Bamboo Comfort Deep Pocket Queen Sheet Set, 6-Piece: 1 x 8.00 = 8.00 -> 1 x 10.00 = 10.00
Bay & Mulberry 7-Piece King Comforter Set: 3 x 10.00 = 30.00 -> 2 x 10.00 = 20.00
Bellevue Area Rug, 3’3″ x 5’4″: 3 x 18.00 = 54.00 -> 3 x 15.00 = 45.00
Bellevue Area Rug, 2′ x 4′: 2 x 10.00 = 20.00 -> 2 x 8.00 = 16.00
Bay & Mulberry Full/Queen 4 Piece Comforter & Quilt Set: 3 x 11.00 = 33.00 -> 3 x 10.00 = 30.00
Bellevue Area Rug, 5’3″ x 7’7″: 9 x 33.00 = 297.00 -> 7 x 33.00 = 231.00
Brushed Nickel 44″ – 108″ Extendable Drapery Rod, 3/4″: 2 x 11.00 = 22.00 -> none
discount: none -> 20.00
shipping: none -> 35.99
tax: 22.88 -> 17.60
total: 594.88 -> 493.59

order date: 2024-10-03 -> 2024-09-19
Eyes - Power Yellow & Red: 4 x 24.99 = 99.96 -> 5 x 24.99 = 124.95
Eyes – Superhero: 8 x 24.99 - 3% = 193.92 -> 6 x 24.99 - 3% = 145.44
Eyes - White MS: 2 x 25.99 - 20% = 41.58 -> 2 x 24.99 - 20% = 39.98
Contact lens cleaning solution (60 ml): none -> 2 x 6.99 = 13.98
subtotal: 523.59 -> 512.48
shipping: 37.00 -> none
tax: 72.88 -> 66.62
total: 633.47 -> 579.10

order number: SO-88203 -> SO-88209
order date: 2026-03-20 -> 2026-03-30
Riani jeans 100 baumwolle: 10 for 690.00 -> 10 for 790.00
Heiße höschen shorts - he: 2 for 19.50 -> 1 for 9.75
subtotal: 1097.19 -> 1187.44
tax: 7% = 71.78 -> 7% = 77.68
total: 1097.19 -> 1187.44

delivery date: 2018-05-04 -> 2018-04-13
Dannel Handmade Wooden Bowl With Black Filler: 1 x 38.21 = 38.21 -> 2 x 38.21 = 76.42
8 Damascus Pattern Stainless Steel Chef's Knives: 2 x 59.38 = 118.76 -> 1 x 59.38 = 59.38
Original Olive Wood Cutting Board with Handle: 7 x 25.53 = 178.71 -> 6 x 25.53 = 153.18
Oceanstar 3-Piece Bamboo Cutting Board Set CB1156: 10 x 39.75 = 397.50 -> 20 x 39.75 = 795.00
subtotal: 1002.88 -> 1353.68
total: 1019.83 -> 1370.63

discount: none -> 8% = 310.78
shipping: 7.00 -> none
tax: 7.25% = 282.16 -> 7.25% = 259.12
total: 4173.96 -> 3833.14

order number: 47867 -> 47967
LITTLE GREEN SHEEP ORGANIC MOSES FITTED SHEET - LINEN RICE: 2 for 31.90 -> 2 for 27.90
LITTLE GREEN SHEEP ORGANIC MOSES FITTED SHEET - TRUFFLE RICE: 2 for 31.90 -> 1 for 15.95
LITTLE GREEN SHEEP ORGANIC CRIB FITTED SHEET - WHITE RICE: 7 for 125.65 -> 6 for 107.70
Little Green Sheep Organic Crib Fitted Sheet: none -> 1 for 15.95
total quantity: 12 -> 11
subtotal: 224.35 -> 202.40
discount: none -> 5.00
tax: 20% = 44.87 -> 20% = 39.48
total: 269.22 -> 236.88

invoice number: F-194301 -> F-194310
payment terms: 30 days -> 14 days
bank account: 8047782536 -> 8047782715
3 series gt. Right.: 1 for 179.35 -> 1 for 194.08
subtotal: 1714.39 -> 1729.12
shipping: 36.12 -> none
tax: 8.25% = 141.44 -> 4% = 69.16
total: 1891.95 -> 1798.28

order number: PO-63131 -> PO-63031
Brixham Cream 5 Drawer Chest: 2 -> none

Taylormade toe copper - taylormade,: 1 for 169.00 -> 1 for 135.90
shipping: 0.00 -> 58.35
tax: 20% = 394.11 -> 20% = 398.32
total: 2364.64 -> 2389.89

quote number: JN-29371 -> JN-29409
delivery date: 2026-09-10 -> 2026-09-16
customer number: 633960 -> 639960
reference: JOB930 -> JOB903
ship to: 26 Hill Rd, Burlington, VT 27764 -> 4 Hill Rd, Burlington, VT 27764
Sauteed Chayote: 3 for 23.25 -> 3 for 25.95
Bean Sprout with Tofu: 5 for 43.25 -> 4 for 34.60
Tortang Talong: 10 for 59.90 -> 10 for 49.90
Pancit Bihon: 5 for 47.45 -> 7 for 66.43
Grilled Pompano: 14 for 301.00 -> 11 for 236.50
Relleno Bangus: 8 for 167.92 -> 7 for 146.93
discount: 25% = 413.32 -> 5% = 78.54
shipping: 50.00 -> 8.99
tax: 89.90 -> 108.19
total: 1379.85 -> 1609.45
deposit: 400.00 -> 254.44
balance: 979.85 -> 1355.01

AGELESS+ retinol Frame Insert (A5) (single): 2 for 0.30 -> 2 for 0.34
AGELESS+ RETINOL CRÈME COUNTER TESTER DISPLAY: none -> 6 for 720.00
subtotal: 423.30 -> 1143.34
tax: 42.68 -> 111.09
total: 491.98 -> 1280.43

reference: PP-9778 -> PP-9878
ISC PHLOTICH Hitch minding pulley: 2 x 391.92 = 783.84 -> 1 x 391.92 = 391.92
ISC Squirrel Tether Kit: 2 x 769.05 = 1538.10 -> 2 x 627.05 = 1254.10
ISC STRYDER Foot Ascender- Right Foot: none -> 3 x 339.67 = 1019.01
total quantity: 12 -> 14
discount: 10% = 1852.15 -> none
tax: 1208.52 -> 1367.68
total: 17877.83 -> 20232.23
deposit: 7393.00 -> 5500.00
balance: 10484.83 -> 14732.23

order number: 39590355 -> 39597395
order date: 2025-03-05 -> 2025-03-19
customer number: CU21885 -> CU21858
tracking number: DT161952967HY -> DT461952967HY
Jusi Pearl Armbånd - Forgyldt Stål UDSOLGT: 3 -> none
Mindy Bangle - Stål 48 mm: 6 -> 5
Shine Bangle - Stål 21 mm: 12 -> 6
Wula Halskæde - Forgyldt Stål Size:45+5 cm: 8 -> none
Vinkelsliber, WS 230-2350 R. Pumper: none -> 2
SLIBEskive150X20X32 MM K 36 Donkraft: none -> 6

— Work request —
Using the records above, give the count of lines with the word "AGELESS", and write nothing more.

— Response below —
2